WORK TO BE COMPLETED: Lines with "none" in the records below: say how many there are, and add nothing.

::::::::::

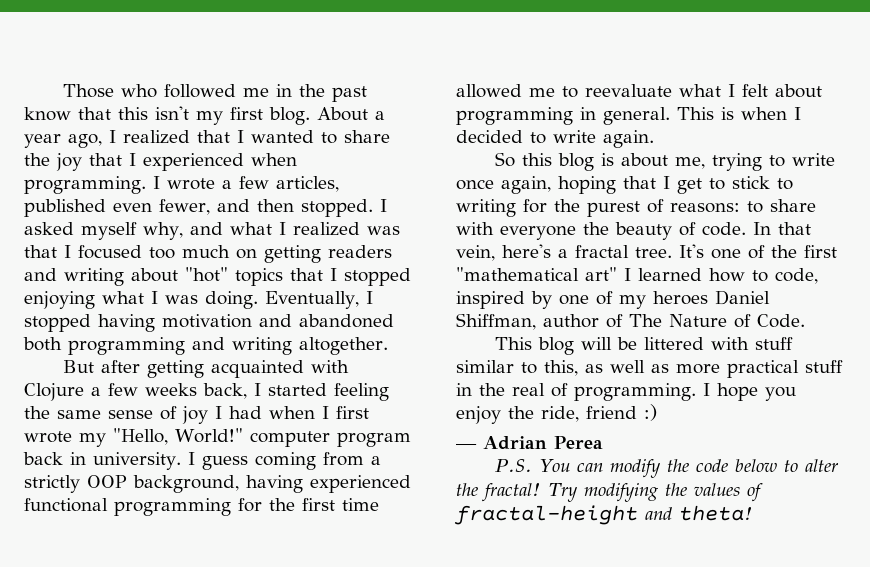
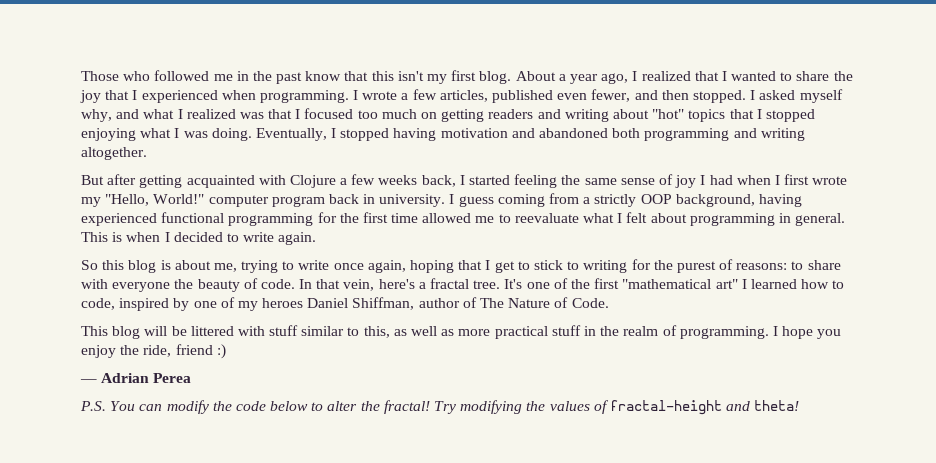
[512,383,545,396] real -> [623,326,659,336] realm

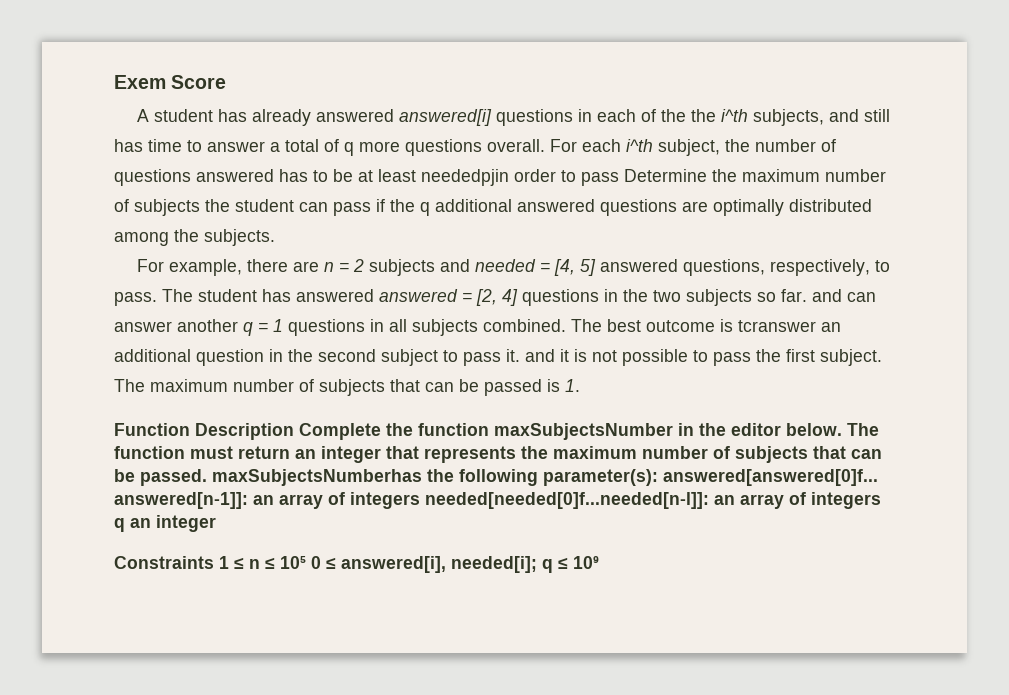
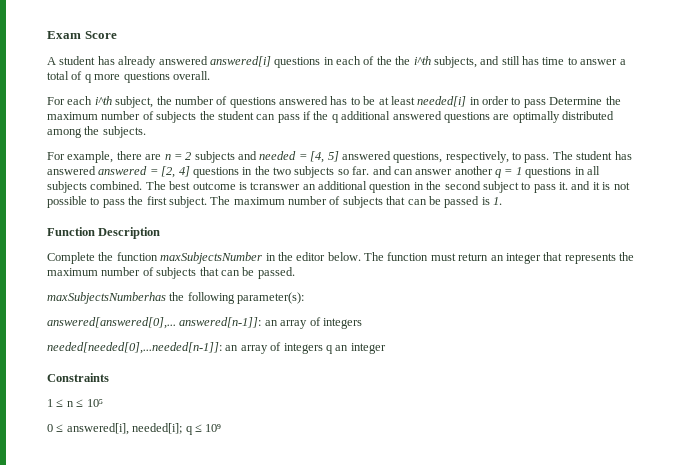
[114,75,166,89] Exem -> [47,31,81,39] Exam
(545, 145) none -> (210, 75) //
[421,169,509,186] neededpjin -> [417,96,480,107] needed[i] in
(294, 431) none -> (161, 233) //
(207, 477) none -> (295, 273) //
[663,469,878,486] answered[answered[0]f... -> [47,317,176,329] // answered[answered[0],...
[425,492,709,509] needed[needed[0]f...needed[n-l]]: -> [47,342,222,354] // needed[needed[0],...needed[n-1]]:
(214, 562) none -> (109, 377) //
(306, 562) none -> (103, 403) //

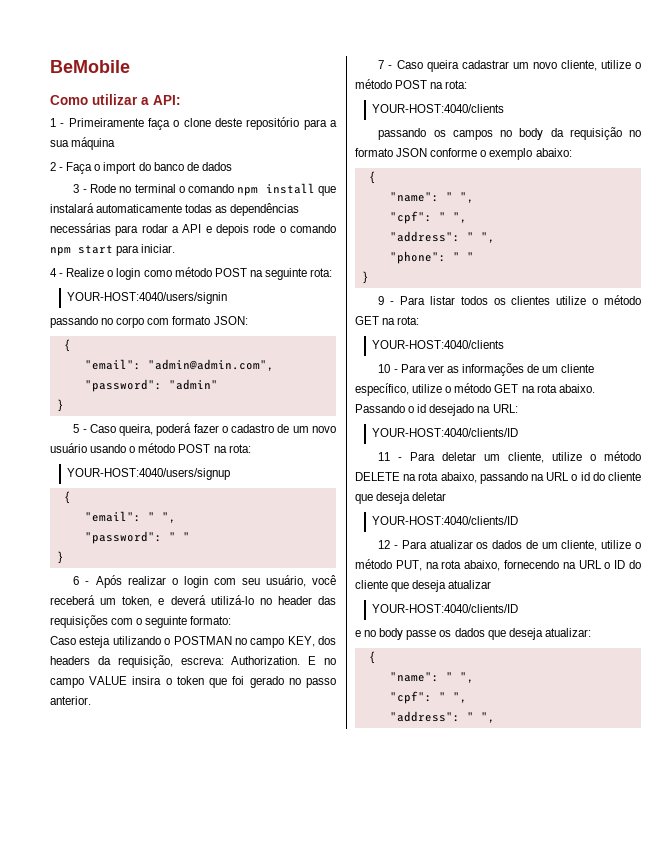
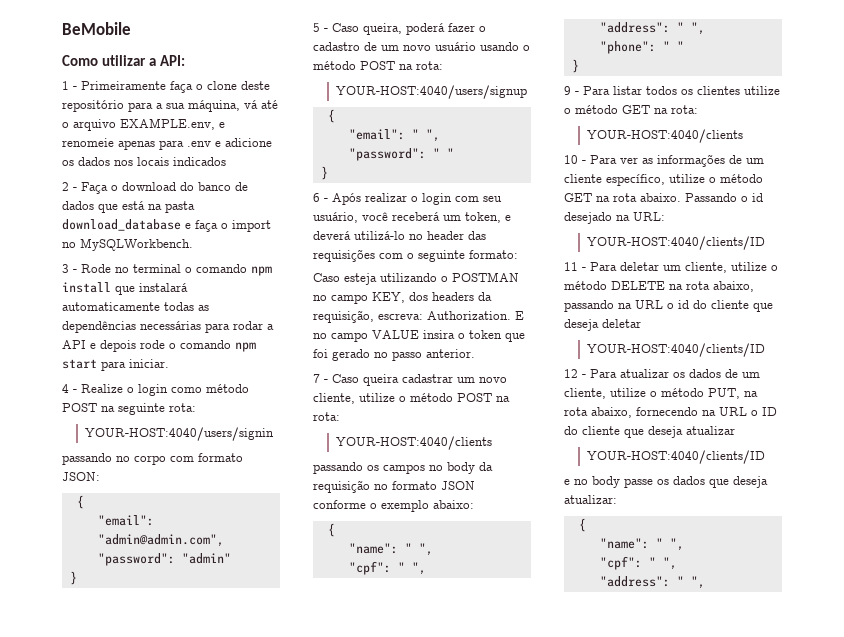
[71,137,116,150] máquina -> [188,100,278,112] [62,118,225,131] [62,138,272,150] [62,157,226,166] máquina, vá até o arquivo EXAMPLE.env, e renomeie apenas para .env e adicione os dados nos locais indicados
[103,162,137,174] import -> [122,182,176,191] download
(232, 166) none -> [98,201,195,213] [62,219,271,232] [62,238,193,251] que está na pasta download_database e faça o import no MySQLWorkbench.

::::::::::

RESULT OF THE TASK: 6